Охота на компрачикоса (Витвицкий) - страница 23

Он и не думал звонить — время позднее и все уже спят, и если он сошел с ума, то не на все сто, но войдя в темный двор, он вдруг увидел свет. В том самом окне, тот самый, знакомый свет. В его родном городе, где он свой среди своих, а если среди чужих, то не совсем чужой, есть, как и у каждого человека, несколько неравнодушных ему мест. В вечерней темноте, случайно попав на неслучайную улицу, взгляд, подчиняясь воспоминанию, безошибочно выбирает в освещенной мозаике многоэтажек знакомое окно. Он знает, что там, за окном, и кто там живет, и где стоит стол, а где телевизор. Помнит запах кухни, вкус губ и мягкость рук хозяйки, радость встреч и несогласие разлуки. Но свет этих окон вызывает лишь теплую грусть и добрую улыбку — здесь все не так.

Помнится, когда он, в темноте, словно под гипнозом, шел сквозь ватное время, и льдинки лопались под ногами как елочные игрушки, то казалось, оконные стекла в маленьком дворике вздрагивали в унисон мощному и, как ни странно, точному ритму его надежного сердца. Он подходил, а освещенное окно ее комнаты становилось все больше и больше, надвигалось на него, увеличиваясь с каждым шагом. Еще немного и оно задавило бы тайного зрителя айвазовскими размерами — пора повернуться и уйти, но… силуэт знакомыми движениями мелькнул в окне. Она потянулась к занавескам, а может быть к цветочным полкам, сделанными его руками. Он не хотел портить хорошие доски, она настояла… Чужак замер, притворяясь захворавшим сфинксом и боясь быть замеченным, прекрасно понимая, что стекла изнутри зеркально черны.

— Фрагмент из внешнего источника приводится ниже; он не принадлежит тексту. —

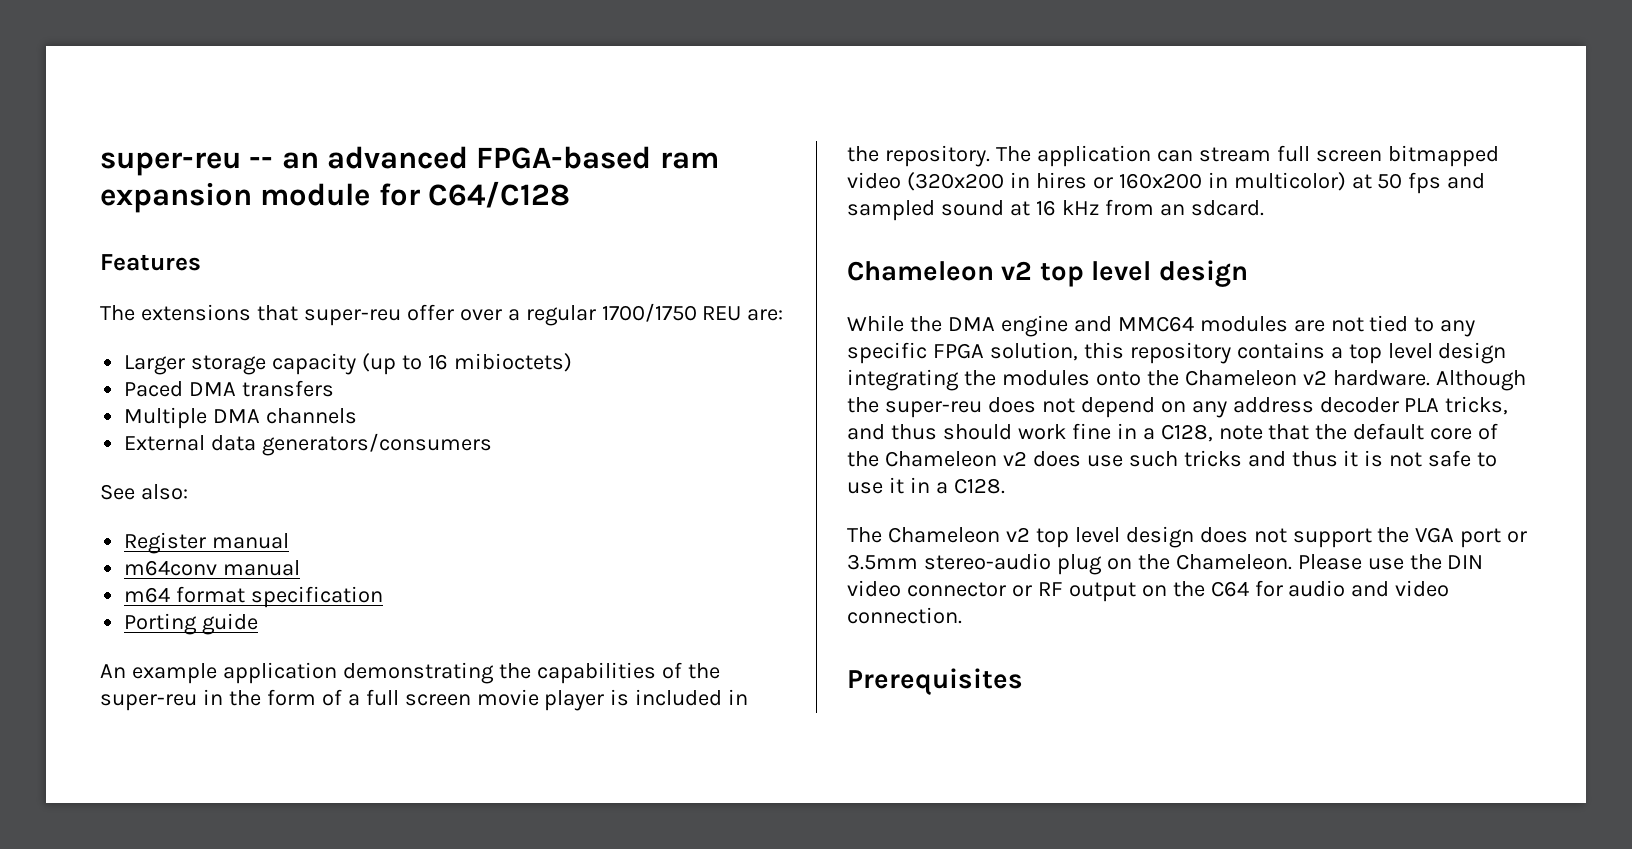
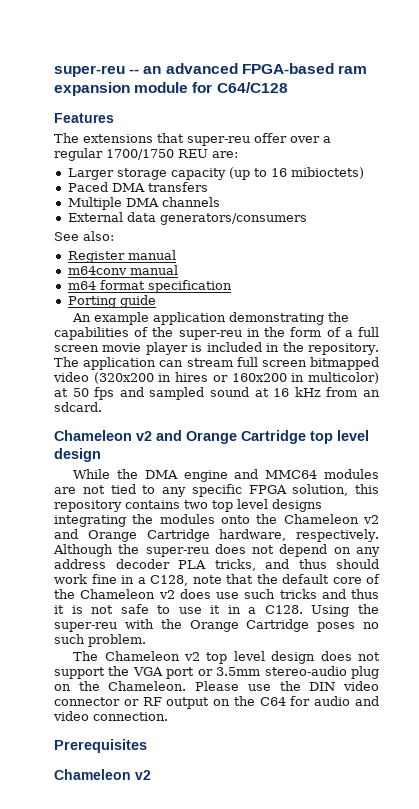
(1033, 270) none -> [156,430,306,444] and Orange Cartridge
[1330,342,1507,364] a top level design -> [184,499,322,512] two top level designs
[1332,370,1430,386] hardware. -> [54,529,380,542] and Orange Cartridge hardware, respectively.
(1005, 486) none -> [311,604,380,617] [54,619,379,632] [54,634,146,647] Using the super-reu with the Orange Cartridge poses no such problem.
(1023, 681) none -> [54,769,151,780] // Chameleon v2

Совершенно не к месту он почему-то вспомнил, что в римские легионы не брали бледных, и догадался, зачем военным так необходимы большие барабаны. Колыхнулись занавески — и силуэт исчез, а он остался оцепеневшим и неподвижным в полночной темноте, перегорая тысячью колючих молний. Видение, совпадение, потрясение… окажись он здесь чуть раньше или позже, и ничего бы не было. Что это, знак или насмешка? Наконец чувство, мешая сознанию и не желая смириться, а разум усомниться в стратосферной высоте пьедестала, построенного им для придуманной им же женщины, толкнули его прочь, но…

Десяток шагов — и телефон на стене, словно омут Мальстрем, водоворот иногда допустимых безволий.

— Алло, — почти сразу же услышал он голос и вздрогнул, казалось, почувствовав ее дыхание у себя на щеке. О, этот голос, его невозможно забыть или перепутать, избавиться, как от надоевшей серьги. Впервые услышав его и поворачиваясь в сторону вопроса, он вдруг ясно понял, что это тот самый, единственный на миллион и не на каждую жизнь выпадающий случай. Опасения, что он увидит ее и не узнает, разбились о красоту ее лица, а ветер серых глаз мгновенно забросил осколки сомнений далеко за орбиту Плутона.